ABSTRACT. The development and evolution of the cerebellar nuclei provide an intriguing model for the emergence and adaptation of complex circuits in the vertebrate brain. We have focused on the temporal patterning of cell production in development as a substrate for adaptation. This approach stems from the insight that projection neurons that establish connections between the cerebellum and other brain regions are allocated as a series of discrete temporal cohorts. These temporal cohorts establish that scaffold around which cerebellar nuclei are assembled in development. Their mode of production offers a model for the addition of new connectional modules through heterochronic adaptation of patterning at their common point of the origin, the embryonic rhombic lip. Our search for temporal regulators of this process followed a path from evolution to autistic spectrum disorder (ASD). Using a single cell RNA sequencing approach, we found that thyroid hormone signalling acts a key regulator of gene expression in developing nuclei and within the cerebellum at stages that are far earlier than conventional critical periods for thyroid hormone activity in the developing brain. Discrete disruption of thyroid signalling in the embryonic chick and mouse lead respectively, to disrupted nucleus formation and cognitive deficits in adult mice consistent with ASD.

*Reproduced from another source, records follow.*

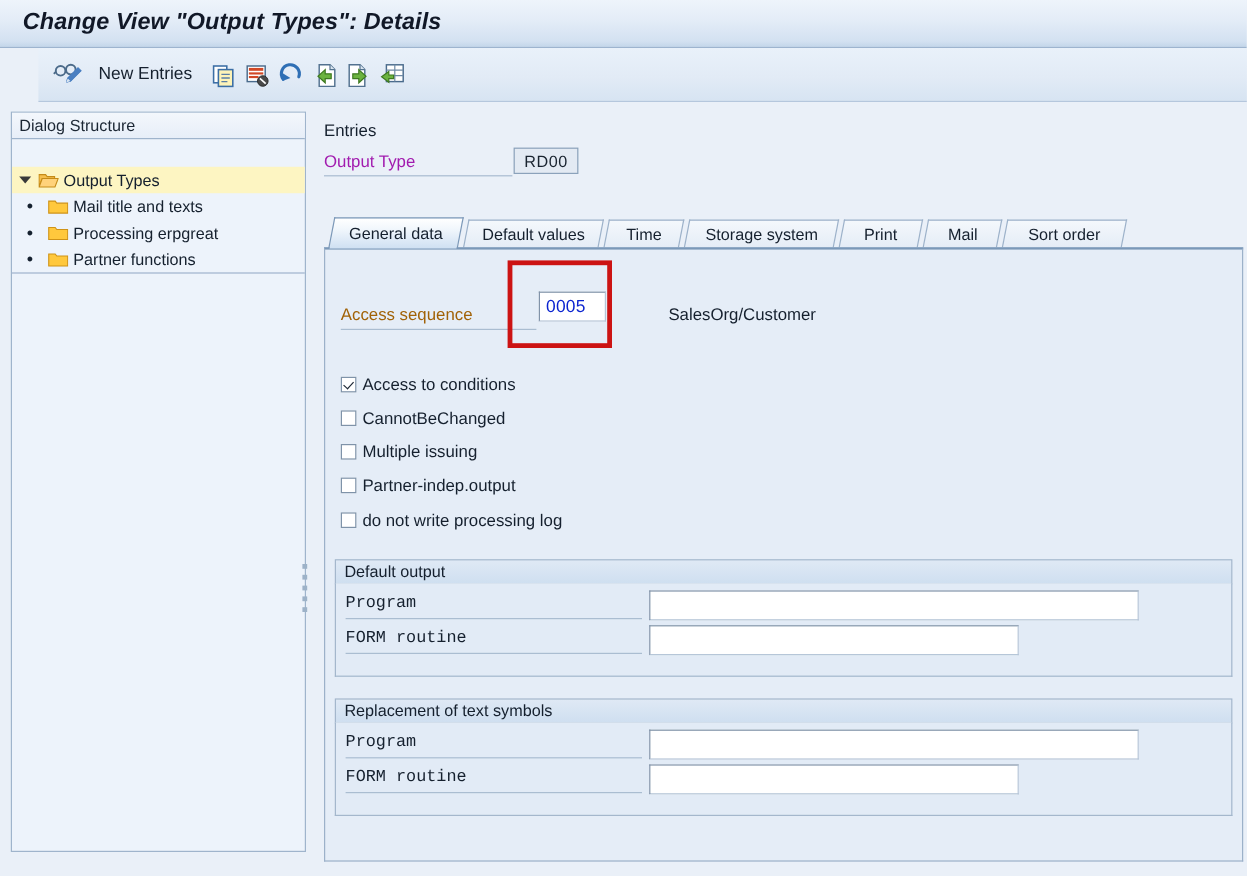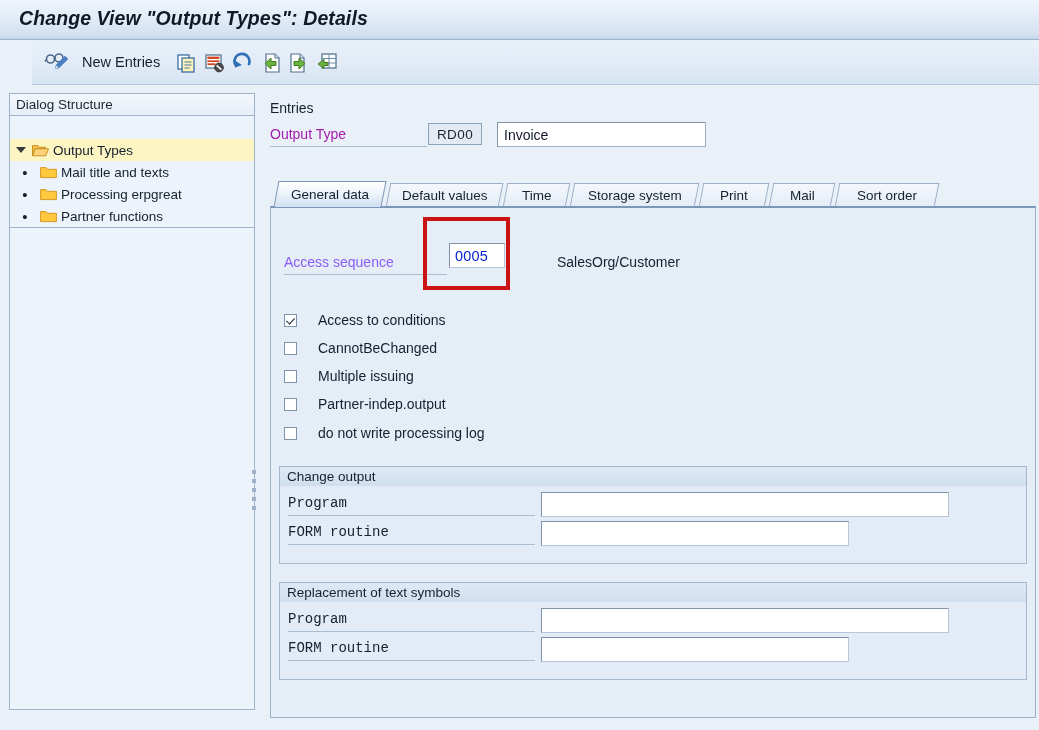--- a/index.html
+++ b/index.html
@@ -417,7 +417,6 @@
     <div class="ot-label">Output Type</div>
     <div class="ot-underline"></div>
     <div class="ot-key">RD00</div>
-    <div class="ot-desc">Invoice</div>
 
     <div class="watermark">www.erpgreat.com</div>
 

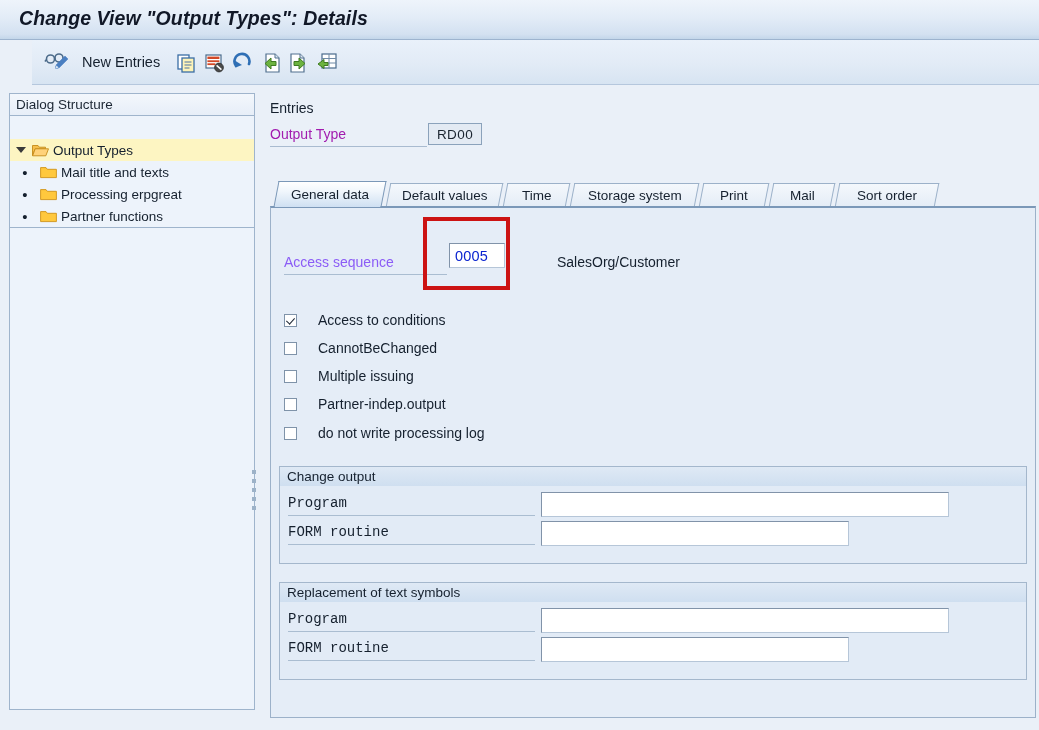--- a/index.html
+++ b/index.html
@@ -177,7 +177,7 @@
   }
 
   
-  .acc-label { position: absolute; left: 13px; top: 46px; font-size: 14px; color: #8b5cf6; }
+  .acc-label { position: absolute; left: 13px; top: 46px; font-size: 14px; color: #a16207; }
   .acc-underline { position: absolute; left: 13px; top: 66px; width: 163px; height: 1px; background: #aabdd1; }
   .acc-redbox {
     position: absolute; left: 152px; top: 9px;

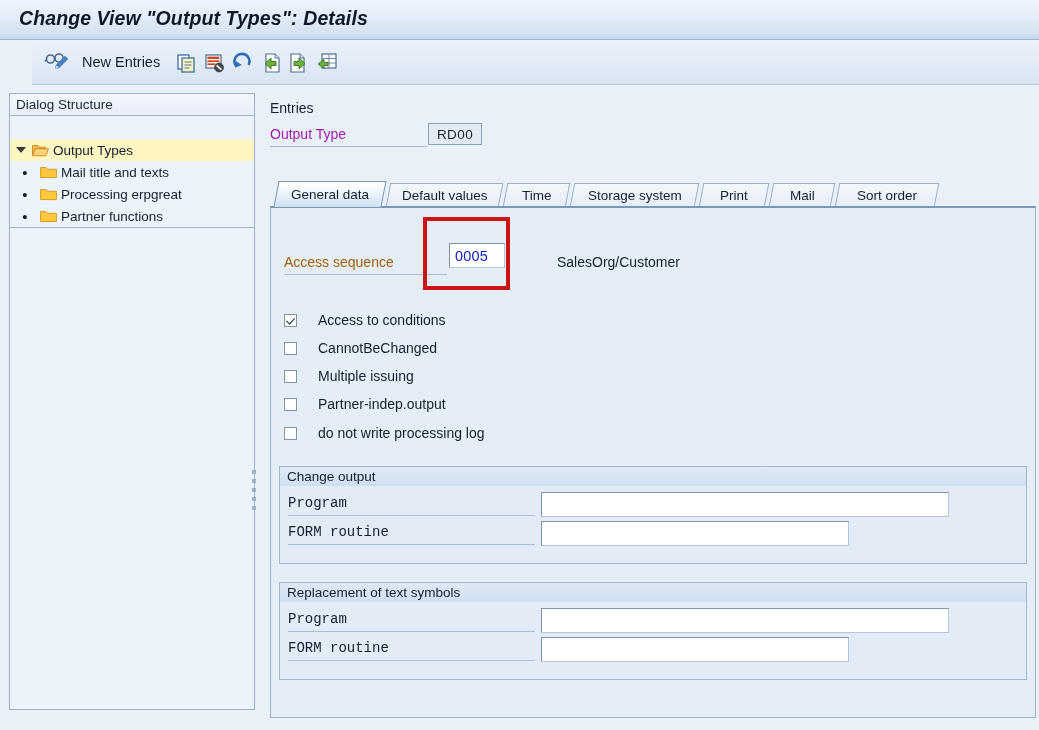--- a/index.html
+++ b/index.html
@@ -201,7 +201,7 @@
   .acc-text { position: absolute; left: 286px; top: 46px; font-size: 14px; color: #15202e; }
 
   
-  .cbrow { position: absolute; left: 13px; height: 20px; display: flex; align-items: center; gap: 16px; }
+  .cbrow { position: absolute; left: 13px; height: 20px; display: flex; align-items: center; }
   .cbbox {
     width: 13px; height: 13px;
     background: #ffffff;

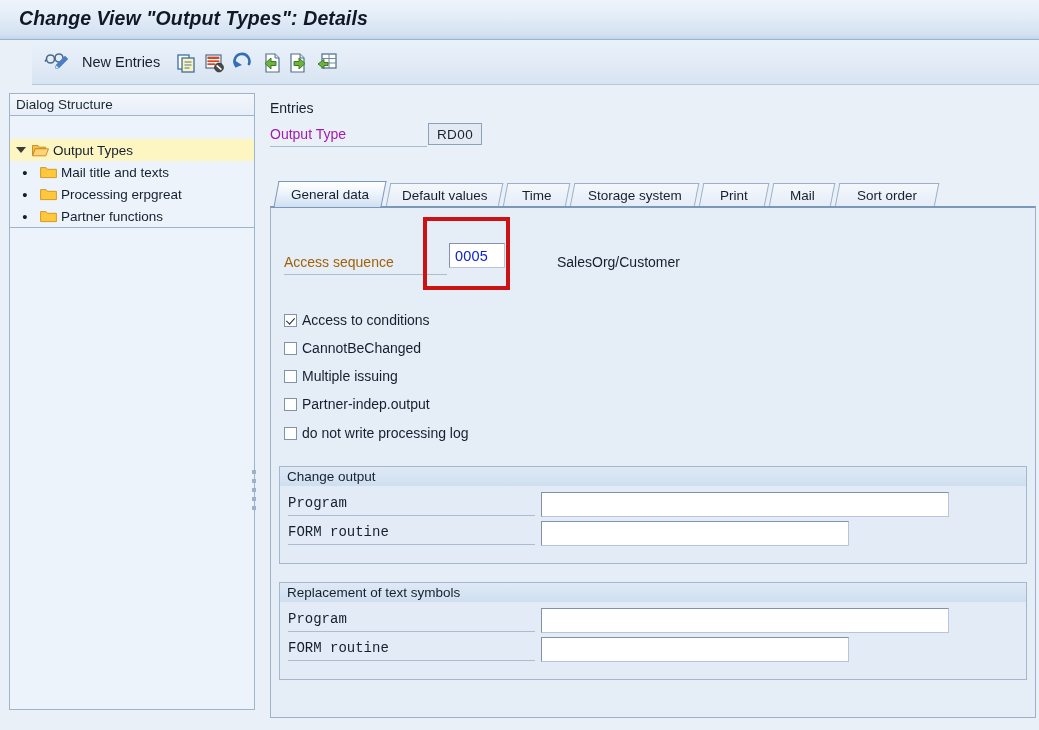--- a/index.html
+++ b/index.html
@@ -475,7 +475,7 @@
 
       <div class="gbox" style="top:258px; height:99px;">
         <div class="gbox-head">
-          <span>Change output</span>
+          <span>Default output</span>
         </div>
         <div class="gbox-body">
           <div class="grow-label" style="left:8px; top:9px;">Program</div>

MRC Centre for Neurodevelopmental Disorders, King’s College London, UK

Cerebellar refinement of skilled movements

ABSTRACT. The cerebellum is critical for fast and accurate movements, but how it supports such behavioral improvement remains debated. Leading hypotheses propose that the cerebellar cortex computes forward models, predictions of sensory consequences of movements, that are used to enhance motor control. Alternatively, models of associative learning that link sensory events with anticipatory commands account for a variety of other cerebellum-dependent behaviors. In this talk I will present data that unify these disparate hypotheses, demonstrating anticipatory control signals in the cerebellar nuclei and how they may be generated by associative learning in upstream cerebellar cortical circuitry. We find that in mice performing a skilled reach task, many cerebellar nuclear neurons residing in the interposed nucleus, burst as the limb decelerates to a target. This bursting activity scales with the rate of deceleration, and optogenetic perturbation of these cells bidirectionally scales deceleration supporting causality. We hypothesized that this bursting activity is akin to a conditioned response in delay eyelid conditioning, which predicts that inputs to the cerebellum can be flexibly associated with anticipatory control to enhance reach endpoint accuracy. To test this, we performed optogenetic perturbations of cerebellar inputs, in closed loop with reaching movements. Light stimulation effectively skewed reach kinematics, however, kinematic effects were quickly adapted, restoring accurate endpoints. Removal of light led to opposing after-effects on reach kinematics, supporting a model wherein cues from cerebellar inputs are integrated into a control policy in Purkinje cells to achieve expert performance by bypassing slow sensory guidance of movement with learned anticipatory control. Overall, our work supports the view that the cerebellum enhances motor control and coordination by generating anticipatory control signals through learned associations of early phases of movement with appropriate late-phase commands.